‘Hot Fuzz’ is an incisive comedy which plays on all the movie clichés we have come to expect from action films, westerns, and cop dramas over the years, but then transplanting them to a sleepy Gloucestershire village (though filmed in Wells, Somerset) where all the mayhem and murders that we would expect in a film like ‘Point Break’ or ‘Bad Boys II’, both of which are referenced and re-appropriated here, would be par for the course. The most ingenious ingredient is in having former 007 Timothy Dalton in a substantial supporting role as the General Manager of the local Somerfield supermarket, bringing the villainy that he captured so well in ‘Rocketeer’ to a role that is heightened by its very prosaicness.

The big city cop who is forced into the suburbs makes for as quintessentially British a phenomenon as ‘Shaun of the Dead’, also directed by Edgar Wright and with the same team of Simon Pegg and Nick Frost. Its appeal is in acknowledging that the audience will be familiar with the works of Michael Bay or Clint Eastwood, but transferring them to the sort of sleepy village familiar on the small screen from the likes of ‘Midsomer Murders’ or ‘Heartbeat’. But here the characters are flailing around, often drunk, ignorant or out of their depth to strictly emulate their Hollywood forebears.

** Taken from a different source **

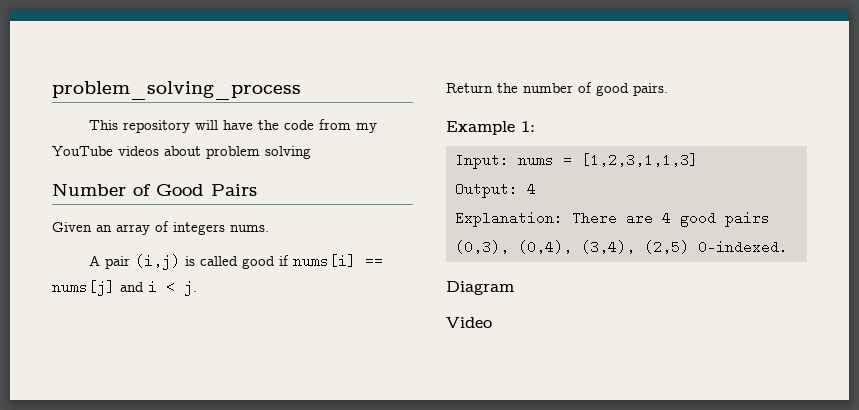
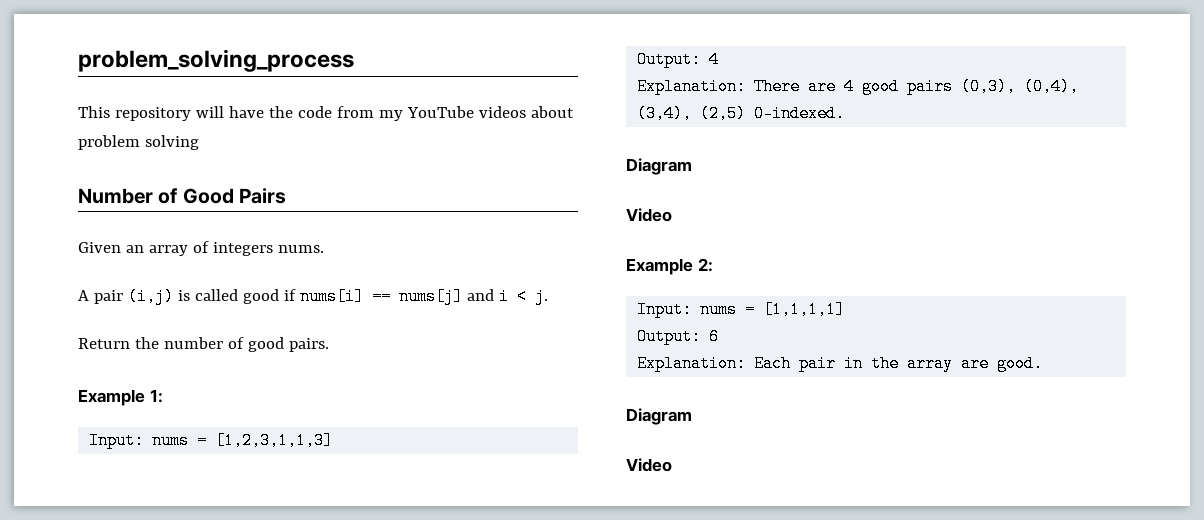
(492, 322) none -> [626,258,713,275] [637,301,846,318] [637,328,720,345] [637,355,1044,372] [626,408,692,425] [626,458,672,472] // Example 2: // Input: nums = [1,1,1,1] // Output: 6 // Explanation: Each pair in the array are good. // Diagram // Video

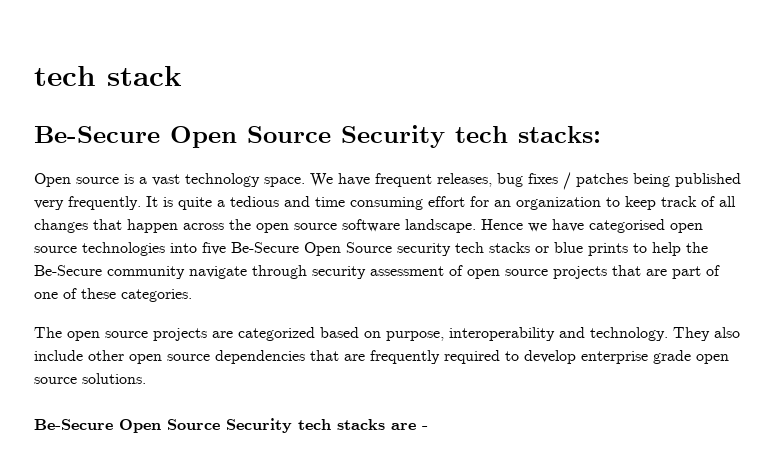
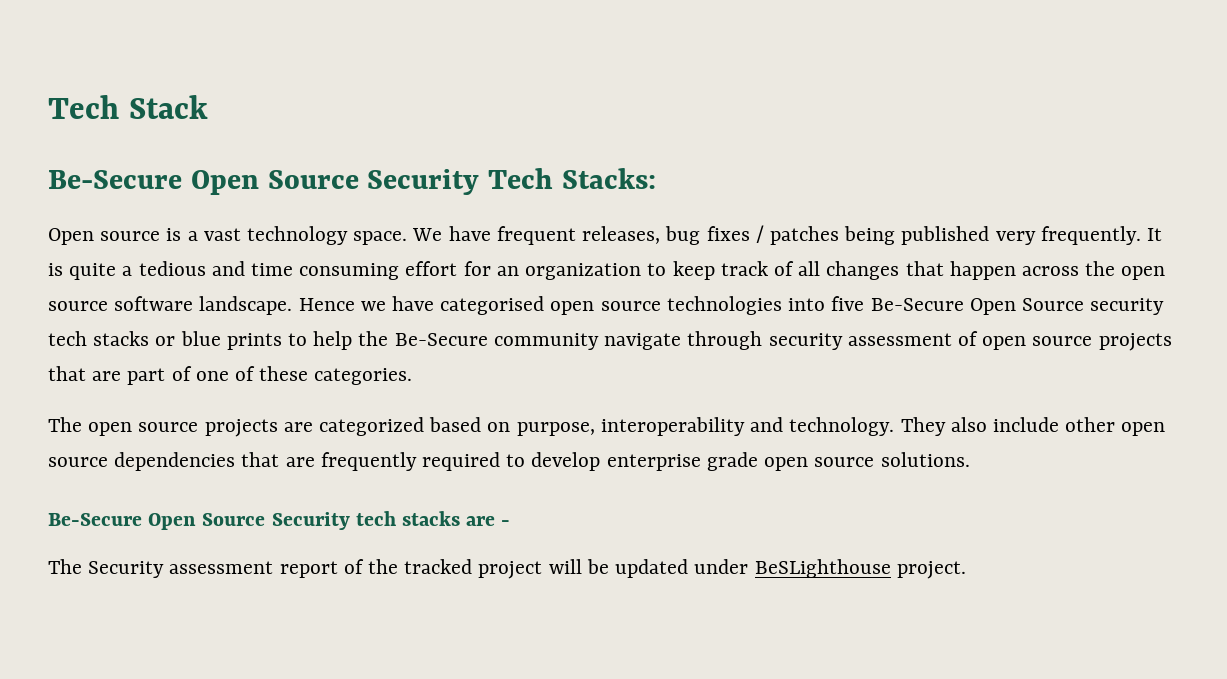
[34,66,182,86] [34,125,601,148] tech stack // Be-Secure Open Source Security tech stacks: -> [48,95,208,119] [48,168,656,195] Tech Stack // Be-Secure Open Source Security Tech Stacks:
(428, 428) none -> [48,559,966,579] // The Security assessment report of the tracked project will be updated under BeSLighthouse project.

And this is the appeal of ‘Hot Fuzz’ as it affectionately sends up the staples of the genre, though is also pretty effective in its use of explosions, bullets and grisly deaths at the hands of the Grim Reaper. It is not uncommon to see the likes of ‘Point Break’ or ‘Bad Boys II’ in the local supermarket on the DVD shelf, but in ‘Hot Fuzz’ the trajectories and characterizations from these films are played out in the supermarket itself, lending the film an element of both familiarity and alterity. Nick Angel (Pegg) is the Metropolitan policeman out of his depth in the village of Sandford, and it is only fitting that Edward Woodward who played the naïve policeman from the not dissimilarly themed ‘The Wicker Man’ should appear here in a contrasting role as the head of the vigilante Neighbourhood Watch organization.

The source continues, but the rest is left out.